WORK TO COMPLETE. Every record below is to be repeated exactly, with the pictures left out.

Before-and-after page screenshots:
※
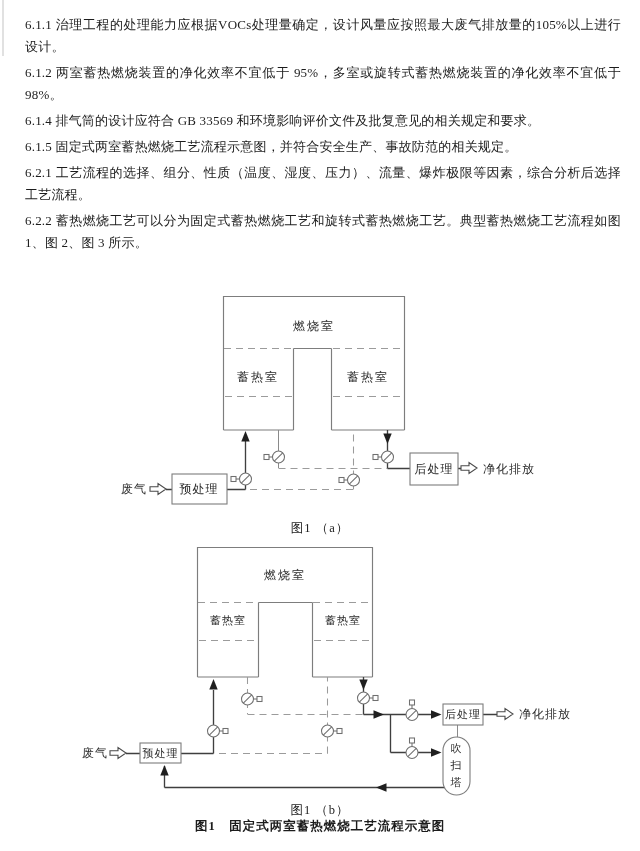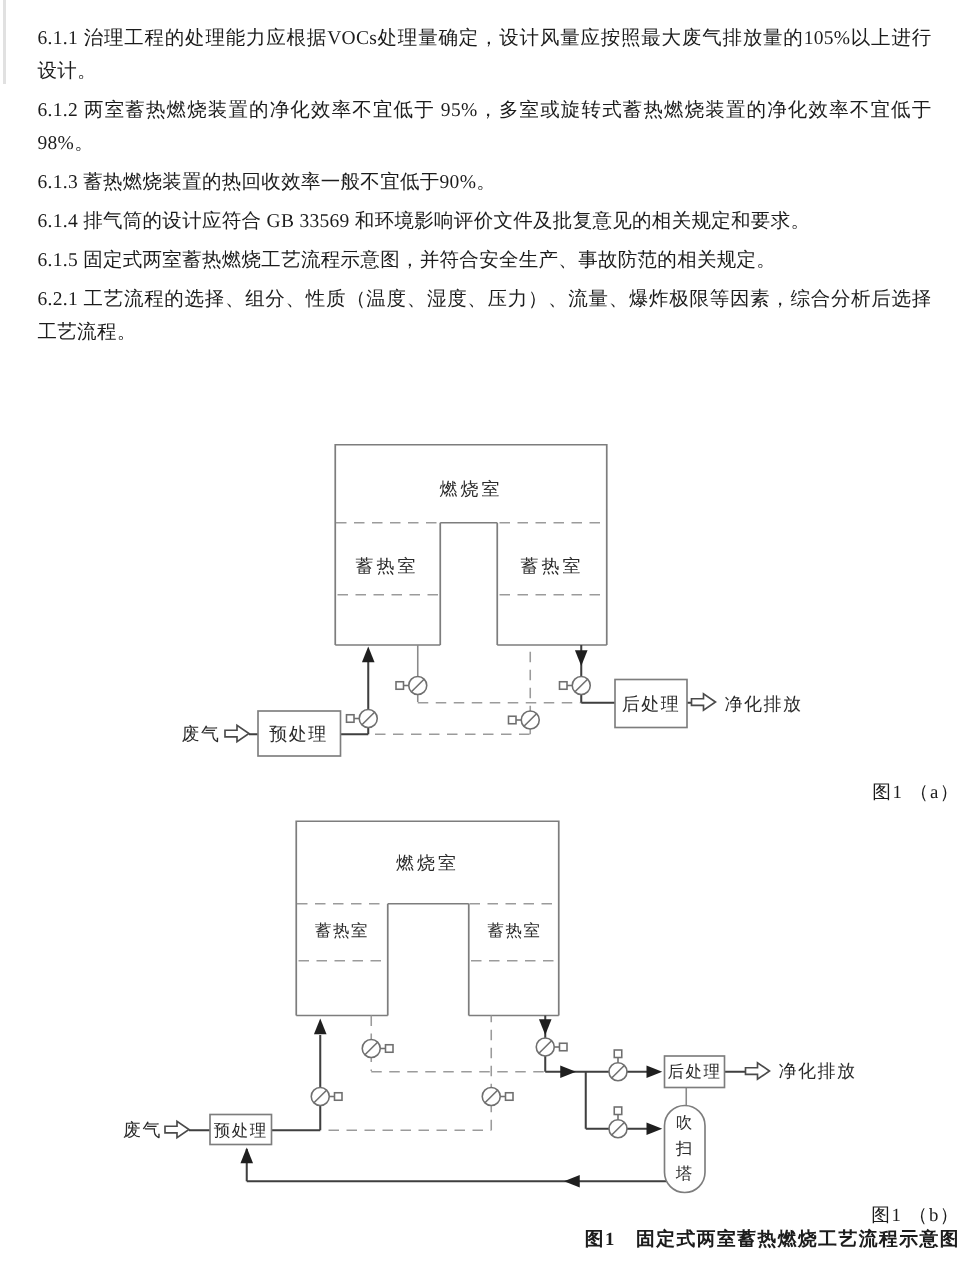--- a/index.html
+++ b/index.html
@@ -42,7 +42,6 @@
 <div class="text-block">
   <p>6.1.1  治理工程的处理能力应根据VOCs处理量确定，设计风量应按照最大废气排放量的105%以上进行设计。</p>
   <p>6.1.2  两室蓄热燃烧装置的净化效率不宜低于 95%，多室或旋转式蓄热燃烧装置的净化效率不宜低于 98%。</p>
-  <p>6.1.3  蓄热燃烧装置的热回收效率一般不宜低于90%。</p>
   <p>6.1.4  排气筒的设计应符合 GB 33569 和环境影响评价文件及批复意见的相关规定和要求。</p>
   <p>6.1.5  固定式两室蓄热燃烧工艺流程示意图，并符合安全生产、事故防范的相关规定。</p>
   <p>6.2.1  工艺流程的选择、组分、性质（温度、湿度、压力）、流量、爆炸极限等因素，综合分析后选择工艺流程。</p>

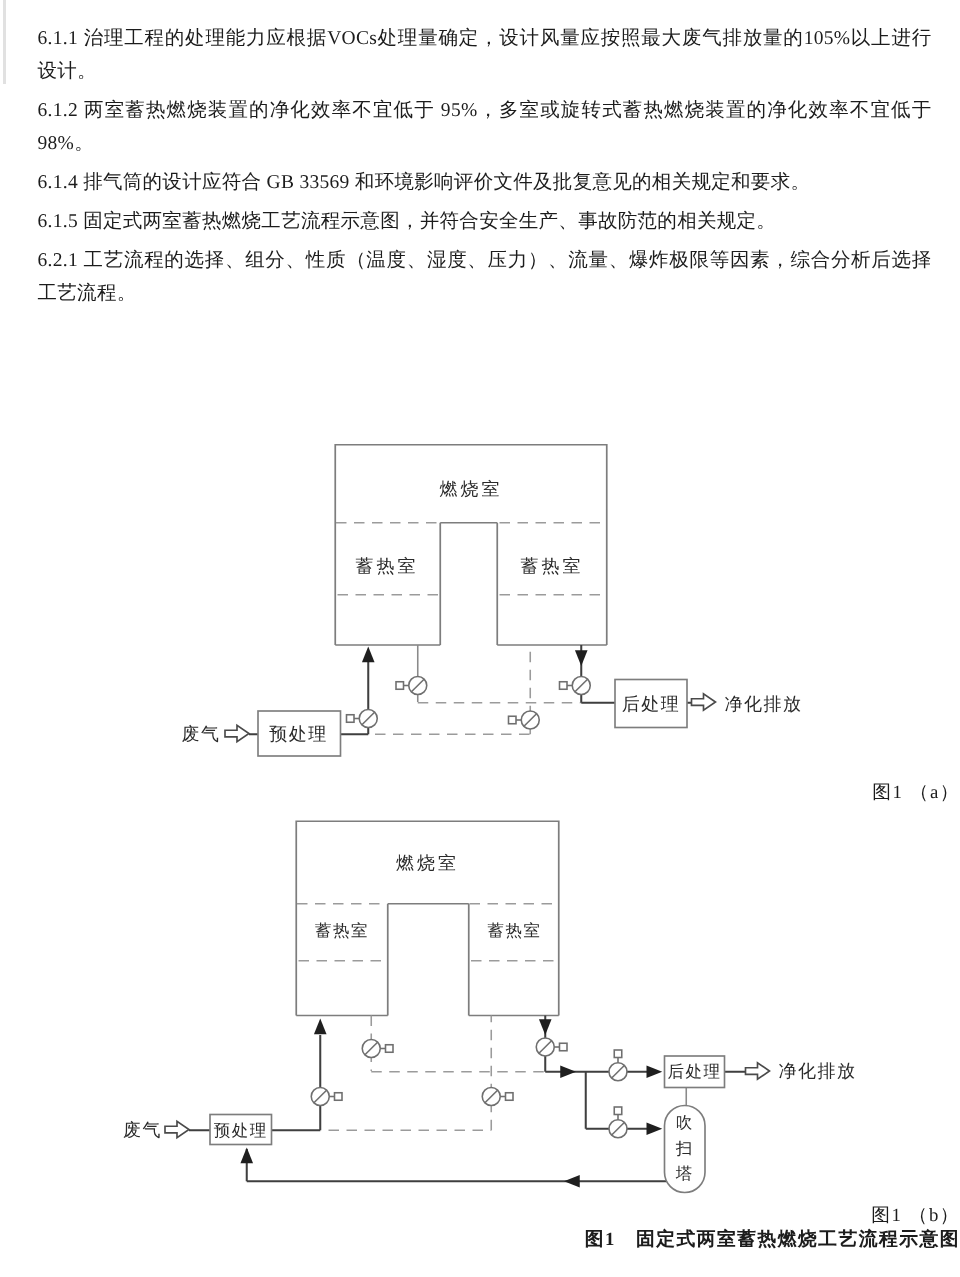--- a/index.html
+++ b/index.html
@@ -45,6 +45,7 @@
   <p>6.1.4  排气筒的设计应符合 GB 33569 和环境影响评价文件及批复意见的相关规定和要求。</p>
   <p>6.1.5  固定式两室蓄热燃烧工艺流程示意图，并符合安全生产、事故防范的相关规定。</p>
   <p>6.2.1  工艺流程的选择、组分、性质（温度、湿度、压力）、流量、爆炸极限等因素，综合分析后选择工艺流程。</p>
+  <p>6.2.2  蓄热燃烧工艺可以分为固定式蓄热燃烧工艺和旋转式蓄热燃烧工艺。典型蓄热燃烧工艺流程如图 1、图 2、图 3 所示。</p>
 </div>
 
 <svg class="dsvg" style="top:285px" width="640" height="256" viewBox="0 285 640 256">

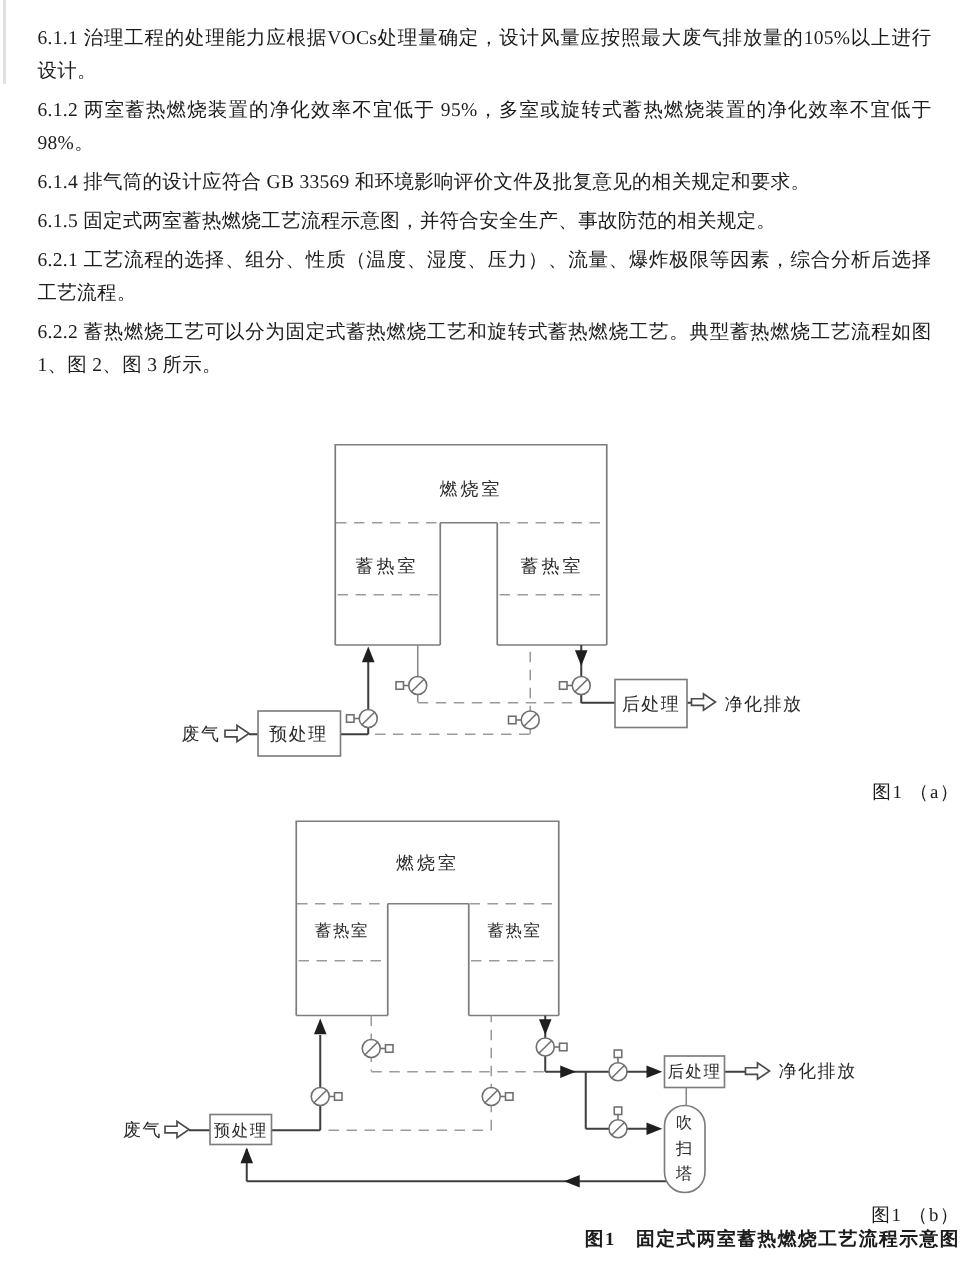--- a/index.html
+++ b/index.html
@@ -29,7 +29,7 @@
   .f12n{font-size:12px;letter-spacing:1px;}
   .f11{font-size:11px;letter-spacing:1px;}
   .caption{
-    position:absolute;left:0;width:640px;text-align:right;
+    position:absolute;left:0;width:640px;text-align:center;
     font-size:12.5px;color:#1c1c1c;letter-spacing:1px;
   }
   .caption.bold{font-weight:bold;}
※
RESPONSE AREA.
--- a/index.html
+++ b/index.html
@@ -42,7 +42,6 @@
 <div class="text-block">
   <p>6.1.1  治理工程的处理能力应根据VOCs处理量确定，设计风量应按照最大废气排放量的105%以上进行设计。</p>
   <p>6.1.2  两室蓄热燃烧装置的净化效率不宜低于 95%，多室或旋转式蓄热燃烧装置的净化效率不宜低于 98%。</p>
-  <p>6.1.3  蓄热燃烧装置的热回收效率一般不宜低于90%。</p>
   <p>6.1.4  排气筒的设计应符合 GB 33569 和环境影响评价文件及批复意见的相关规定和要求。</p>
   <p>6.1.5  固定式两室蓄热燃烧工艺流程示意图，并符合安全生产、事故防范的相关规定。</p>
   <p>6.2.1  工艺流程的选择、组分、性质（温度、湿度、压力）、流量、爆炸极限等因素，综合分析后选择工艺流程。</p>

--- a/index.html
+++ b/index.html
@@ -45,6 +45,7 @@
   <p>6.1.4  排气筒的设计应符合 GB 33569 和环境影响评价文件及批复意见的相关规定和要求。</p>
   <p>6.1.5  固定式两室蓄热燃烧工艺流程示意图，并符合安全生产、事故防范的相关规定。</p>
   <p>6.2.1  工艺流程的选择、组分、性质（温度、湿度、压力）、流量、爆炸极限等因素，综合分析后选择工艺流程。</p>
+  <p>6.2.2  蓄热燃烧工艺可以分为固定式蓄热燃烧工艺和旋转式蓄热燃烧工艺。典型蓄热燃烧工艺流程如图 1、图 2、图 3 所示。</p>
 </div>
 
 <svg class="dsvg" style="top:285px" width="640" height="256" viewBox="0 285 640 256">

--- a/index.html
+++ b/index.html
@@ -29,7 +29,7 @@
   .f12n{font-size:12px;letter-spacing:1px;}
   .f11{font-size:11px;letter-spacing:1px;}
   .caption{
-    position:absolute;left:0;width:640px;text-align:right;
+    position:absolute;left:0;width:640px;text-align:center;
     font-size:12.5px;color:#1c1c1c;letter-spacing:1px;
   }
   .caption.bold{font-weight:bold;}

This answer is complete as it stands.